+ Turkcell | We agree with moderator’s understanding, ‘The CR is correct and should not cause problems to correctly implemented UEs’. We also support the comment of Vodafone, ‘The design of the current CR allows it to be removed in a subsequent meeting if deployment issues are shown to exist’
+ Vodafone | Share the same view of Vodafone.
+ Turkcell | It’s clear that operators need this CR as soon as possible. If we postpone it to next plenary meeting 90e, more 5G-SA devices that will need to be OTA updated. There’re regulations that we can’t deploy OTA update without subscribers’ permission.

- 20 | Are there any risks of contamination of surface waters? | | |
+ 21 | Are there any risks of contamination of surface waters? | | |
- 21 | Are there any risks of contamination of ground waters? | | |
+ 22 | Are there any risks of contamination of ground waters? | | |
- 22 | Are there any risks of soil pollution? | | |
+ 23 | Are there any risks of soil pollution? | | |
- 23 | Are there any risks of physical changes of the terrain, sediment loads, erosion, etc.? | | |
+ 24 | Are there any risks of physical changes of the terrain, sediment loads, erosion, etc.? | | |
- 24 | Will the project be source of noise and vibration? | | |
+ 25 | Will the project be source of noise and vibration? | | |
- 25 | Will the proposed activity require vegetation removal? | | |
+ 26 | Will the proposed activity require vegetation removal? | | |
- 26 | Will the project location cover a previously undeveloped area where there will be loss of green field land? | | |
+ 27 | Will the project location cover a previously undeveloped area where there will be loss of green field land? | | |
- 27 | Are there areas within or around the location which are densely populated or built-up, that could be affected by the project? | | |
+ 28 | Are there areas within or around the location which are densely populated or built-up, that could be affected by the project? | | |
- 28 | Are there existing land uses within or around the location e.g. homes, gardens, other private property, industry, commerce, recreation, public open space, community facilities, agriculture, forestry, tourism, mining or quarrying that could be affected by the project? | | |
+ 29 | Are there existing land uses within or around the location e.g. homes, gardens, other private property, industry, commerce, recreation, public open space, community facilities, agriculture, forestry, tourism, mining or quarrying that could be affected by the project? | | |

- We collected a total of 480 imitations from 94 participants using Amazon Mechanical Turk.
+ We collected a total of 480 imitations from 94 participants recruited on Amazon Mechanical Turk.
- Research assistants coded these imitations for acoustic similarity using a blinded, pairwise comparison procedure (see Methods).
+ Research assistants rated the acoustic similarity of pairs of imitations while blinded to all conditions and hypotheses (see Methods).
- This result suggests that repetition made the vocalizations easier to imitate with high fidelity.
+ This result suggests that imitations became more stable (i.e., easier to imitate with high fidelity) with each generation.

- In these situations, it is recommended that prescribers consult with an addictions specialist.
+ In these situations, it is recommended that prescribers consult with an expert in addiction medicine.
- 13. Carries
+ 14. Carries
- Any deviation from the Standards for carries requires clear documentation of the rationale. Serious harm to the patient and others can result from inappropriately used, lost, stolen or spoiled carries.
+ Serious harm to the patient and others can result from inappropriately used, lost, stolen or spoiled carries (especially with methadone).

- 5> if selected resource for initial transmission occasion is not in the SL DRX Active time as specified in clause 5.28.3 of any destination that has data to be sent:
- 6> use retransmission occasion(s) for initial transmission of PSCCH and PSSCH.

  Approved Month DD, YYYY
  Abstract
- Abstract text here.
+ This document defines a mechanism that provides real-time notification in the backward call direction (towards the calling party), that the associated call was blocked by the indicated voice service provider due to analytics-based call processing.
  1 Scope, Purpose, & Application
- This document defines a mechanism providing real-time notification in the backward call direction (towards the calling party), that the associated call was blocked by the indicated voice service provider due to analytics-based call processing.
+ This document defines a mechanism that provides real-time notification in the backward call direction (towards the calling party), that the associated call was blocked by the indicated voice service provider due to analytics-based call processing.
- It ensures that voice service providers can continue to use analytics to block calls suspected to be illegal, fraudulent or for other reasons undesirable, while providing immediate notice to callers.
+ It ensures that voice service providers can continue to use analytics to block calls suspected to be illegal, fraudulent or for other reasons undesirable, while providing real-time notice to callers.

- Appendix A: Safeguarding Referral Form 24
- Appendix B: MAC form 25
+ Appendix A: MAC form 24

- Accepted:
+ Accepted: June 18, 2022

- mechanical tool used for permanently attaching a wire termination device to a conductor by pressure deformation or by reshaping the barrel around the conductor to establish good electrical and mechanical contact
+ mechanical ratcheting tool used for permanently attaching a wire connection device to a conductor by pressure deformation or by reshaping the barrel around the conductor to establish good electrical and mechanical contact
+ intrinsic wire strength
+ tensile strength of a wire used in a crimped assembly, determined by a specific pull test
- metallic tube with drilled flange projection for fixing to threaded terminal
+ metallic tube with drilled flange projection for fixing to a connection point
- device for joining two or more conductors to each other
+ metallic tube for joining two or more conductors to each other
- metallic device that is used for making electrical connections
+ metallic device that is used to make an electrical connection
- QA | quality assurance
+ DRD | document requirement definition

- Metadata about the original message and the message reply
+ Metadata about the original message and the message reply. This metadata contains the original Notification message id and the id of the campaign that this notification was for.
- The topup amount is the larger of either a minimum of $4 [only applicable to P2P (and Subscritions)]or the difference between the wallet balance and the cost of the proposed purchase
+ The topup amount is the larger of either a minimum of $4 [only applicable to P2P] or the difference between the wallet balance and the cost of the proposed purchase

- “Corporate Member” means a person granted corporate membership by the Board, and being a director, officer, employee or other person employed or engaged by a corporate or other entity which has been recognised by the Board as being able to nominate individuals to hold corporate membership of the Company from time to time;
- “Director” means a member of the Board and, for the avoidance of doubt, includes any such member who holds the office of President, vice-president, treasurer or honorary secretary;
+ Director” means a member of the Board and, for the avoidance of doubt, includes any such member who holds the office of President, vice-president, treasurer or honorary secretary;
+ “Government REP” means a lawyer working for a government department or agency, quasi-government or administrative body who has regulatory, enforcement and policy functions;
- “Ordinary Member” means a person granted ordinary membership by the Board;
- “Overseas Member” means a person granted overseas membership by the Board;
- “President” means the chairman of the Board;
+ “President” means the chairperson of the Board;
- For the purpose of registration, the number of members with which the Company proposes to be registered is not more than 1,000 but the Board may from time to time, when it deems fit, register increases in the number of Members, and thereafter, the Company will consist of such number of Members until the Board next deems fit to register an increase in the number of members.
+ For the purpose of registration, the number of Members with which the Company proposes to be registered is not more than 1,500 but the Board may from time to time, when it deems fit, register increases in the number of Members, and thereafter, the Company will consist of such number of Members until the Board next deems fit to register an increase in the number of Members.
......
Your objective
Each line of the listing that contains the word "registration" must be copied.

Solution to the problem
- For the purpose of registration, the number of members with which the Company proposes to be registered is not more than 1,000 but the Board may from time to time, when it deems fit, register increases in the number of Members, and thereafter, the Company will consist of such number of Members until the Board next deems fit to register an increase in the number of members.
+ For the purpose of registration, the number of Members with which the Company proposes to be registered is not more than 1,500 but the Board may from time to time, when it deems fit, register increases in the number of Members, and thereafter, the Company will consist of such number of Members until the Board next deems fit to register an increase in the number of Members.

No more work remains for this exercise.